O soldats ! quel réveil ! l’empire, c’est la fuite !
Soldats ! l’empire, c’est la peur !
Ce Mandrin de la paix est plein d’instincts placides,
Ce Schinderhannes craint les coups.
O châtiment ! pour lui vous fûtes parricides,
Soldats ! il est poltron pour vous[1].


Après l’envahissement des Principautés, son invective s’échauffe plus encore :


Tu frémis, effaré devant les Dardanelles.
O lâche !…
Malgré ta couardise, il faut combattre, allons !
Bats-toi, bandit ! c’est dur ; il le faut, Dieu t’opprime[2].

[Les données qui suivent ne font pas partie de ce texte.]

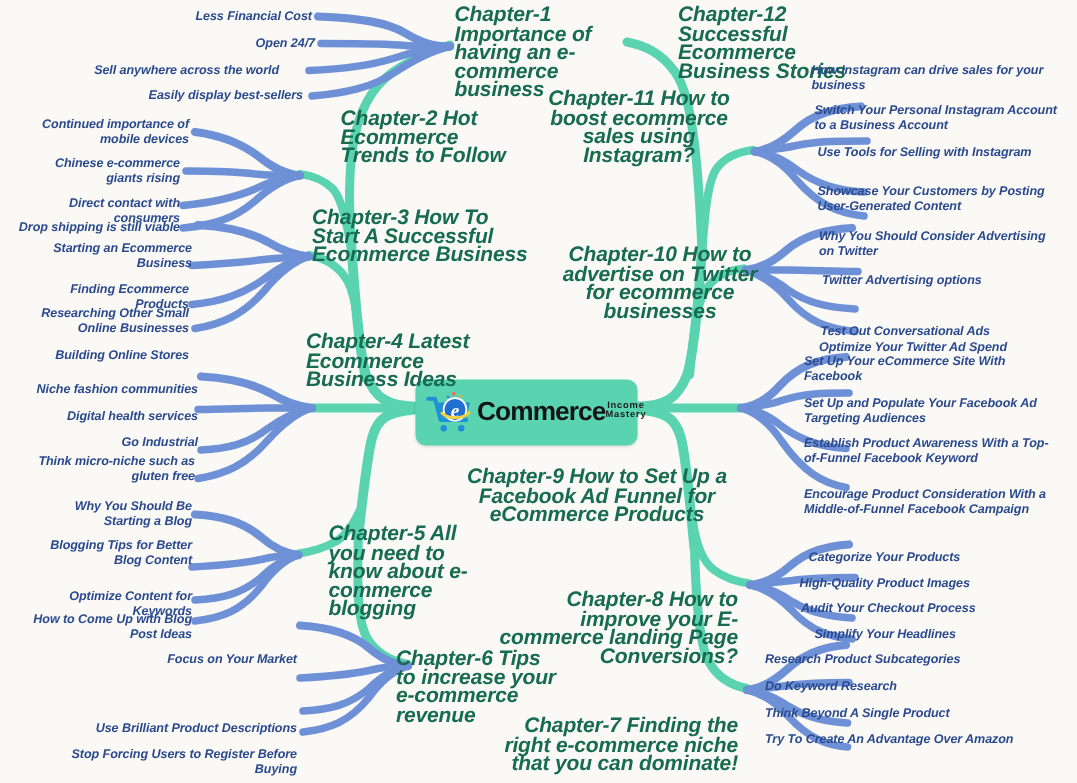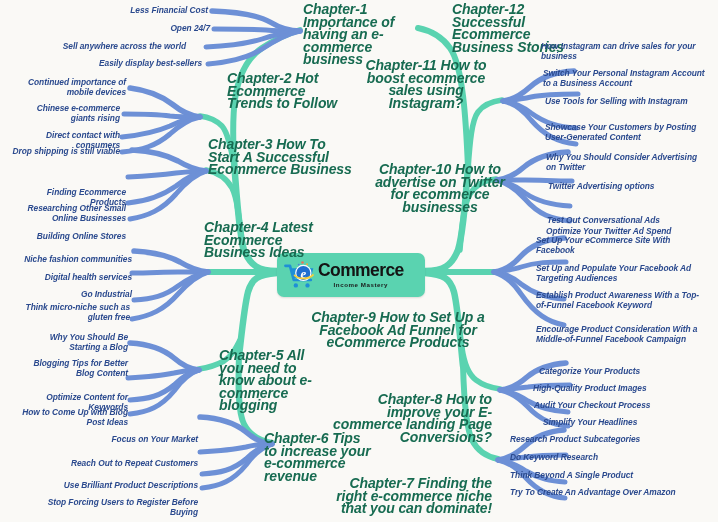"Starting an Ecommerce Business" div.lbl { html: none -> <div>Starting an Ecommerce Business</div> }
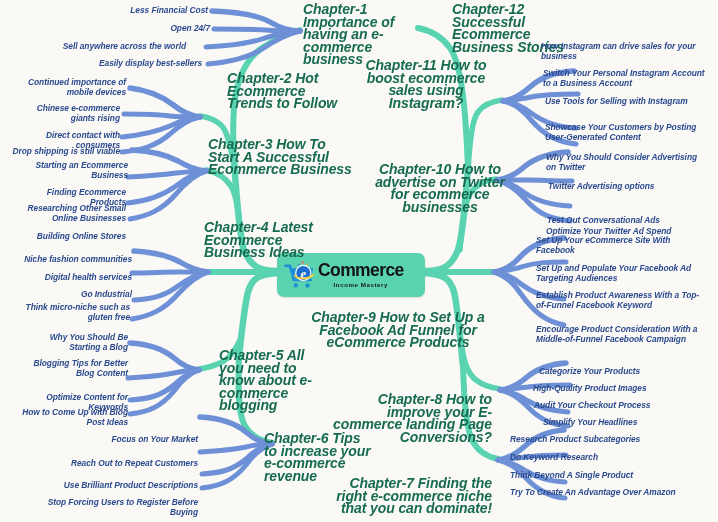"Commerce" .logo-text { flex-direction: column -> row }
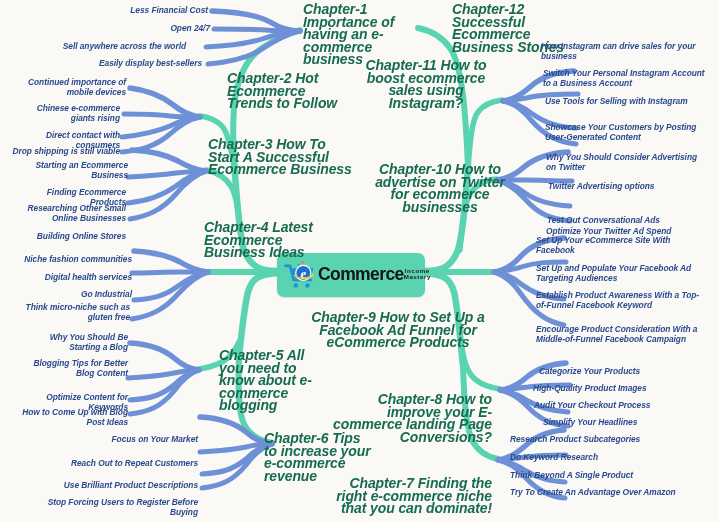"Reach Out to Repeat Customers" div.lbl { html: <div>Reach Out to Repeat Customers</div> -> none }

Si l’Empereur eût dirigé l’action commune, il aurait répondu au passage du Pruth par une déclaration de guerre, et aucune n’eût paru plus justifiée. Il se prête cependant aux notes, aux protocoles de Vienne et autres lieux ; il attend flegmatiquement que la patience des Anglais se lasse et que le fanatisme des Turcs se déchaîne. Stratford continue à seconder son attente secrète ; comme personne privée il déconseille les acceptations qu’il conseille comme ambassadeur. Les ulémas et les fonctionnaires turcs, arrivés au dernier degré de l’exaltation patriotique et mystique, décident à l’unanimité dans un conseil tenu sous la présidence du Sultan que la guerre est préférable à la honte : une révolte populaire paraît imminente.

L’Empereur invoque les dangers auxquels les étrangers vont être exposés, et l’impossibilité matérielle de garder les flottes dans la baie de Besica pendant la mauvaise saison et obtient du cabinet anglais toujours retenu par Aberdeen qu’une division des deux escadres, avant-garde du gros, franchirait les Dardanelles et

  1. La Reculade. — Les Châtimens.
  2. Châtimens. — La Fin.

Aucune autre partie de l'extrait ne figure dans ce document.